Parallèle amusant. Alors qu’un important mouvement social s’exprime dans tout le pays contre la réforme des retraites, un autre combat agite Amiens : celui des commerçants du centre-ville. Si le premier est abondamment relayé et encouragé par la presse municipale, le second est au mieux passé sous silence, au pire ridiculisé. L’un comme l’autre usent pourtant du même argument : le pouvoir n’a fait preuve d’aucune volonté réelle de concertation, il ne s’est prévalu que d’une démocratie de façade avant de mettre en oeuvre son projet. Seule alternative : descendre dans la rue et protester. Gilles Demailly, lui, sait distinguer le bon du méchant : la municipalité fait tout bien alors que le Gouvernement fait tout mal.
Le Conseil municipal programmé le 7 octobre n’a pu avoir lieu suite à l’irruption, en salle du Conseil, de commerçants protestant contre la fermeture à la circulation automobile de la place René Goblet, il y a près d’un an. Il n’est certes pas normal que le débat démocratique puisse être interrompu par un tel mouvement de protestation. Néanmoins, l’accumulation des mouvements de contestation à Amiens met en question la qualité de la concertation dont la municipalité se prévaut. Gilles Demailly et consorts ont beau descendre dans la rue pour afficher leur appartenance politique, ils n’en adoptent pas moins, une fois closes les portes de l’Hôtel de ville, l’attitude qu’ils dénoncent. Et ce qui devait arriver arriva…

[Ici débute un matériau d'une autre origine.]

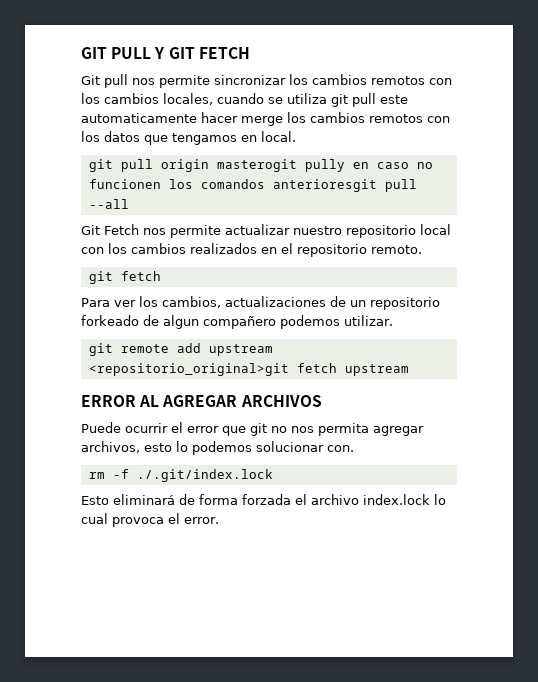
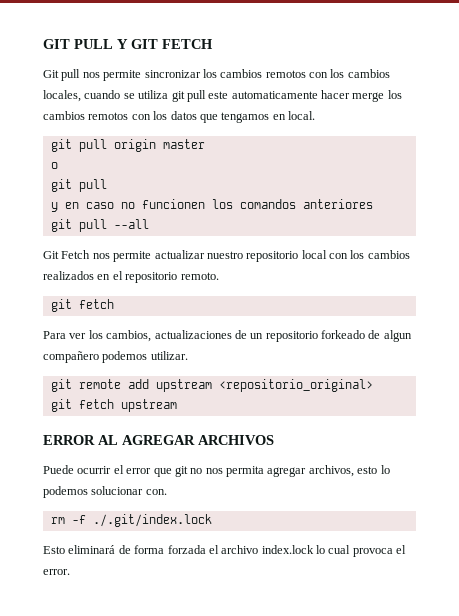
[216,159,345,172] masterogit pully -> [162,139,205,149] [50,162,58,169] [50,179,107,192] [50,202,58,212] master // o // git pull // y
[272,179,377,192] anterioresgit -> [302,199,373,209] [50,219,72,232] anteriores // git
[88,363,289,376] <repositorio_original>git -> [218,379,373,392] [50,399,72,412] <repositorio_original> // git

Qu’une municipalité entre en conflit avec une partie significative des commerçants qui composent le coeur de la ville est tout simplement aberrant. Dans nombre d’autres villes, ces derniers font tout au contraire l’objet d’un traitement de faveur et sont souvent associés à l’évolution de la cité qu’ils font vivre.
De leur côté, le maire et ses adjoints cèdent à la facilité en collant une étiquette politique – celle de l’UMP – aux commerçants concernés. Manière détournée de prouver que le combat mené contre la mairie n’est que politique. Cette méthode a un nom : la disqualification, bien utile pour fuir une réalité pourtant criante. La réalité, c’est que la Municipalité a improvisé la fermeture de la place René Goblet, empêtrée dans la promesse non tenue d’un nouveau plan de circulation. La réalité, c’est que devant l’échec de cette mesure – critiquée au sein même de la majorité – Gilles Demailly et Thierry Bonté ont bafouillé des ajustements inutiles, rendant fous les GPS des rares touristes qui s’aventurent désormais dans le centre d’Amiens. Pour entrevoir et dénoncer cette réalité, il n’est aucunement nécessaire de se munir d’une quelconque étiquette politique.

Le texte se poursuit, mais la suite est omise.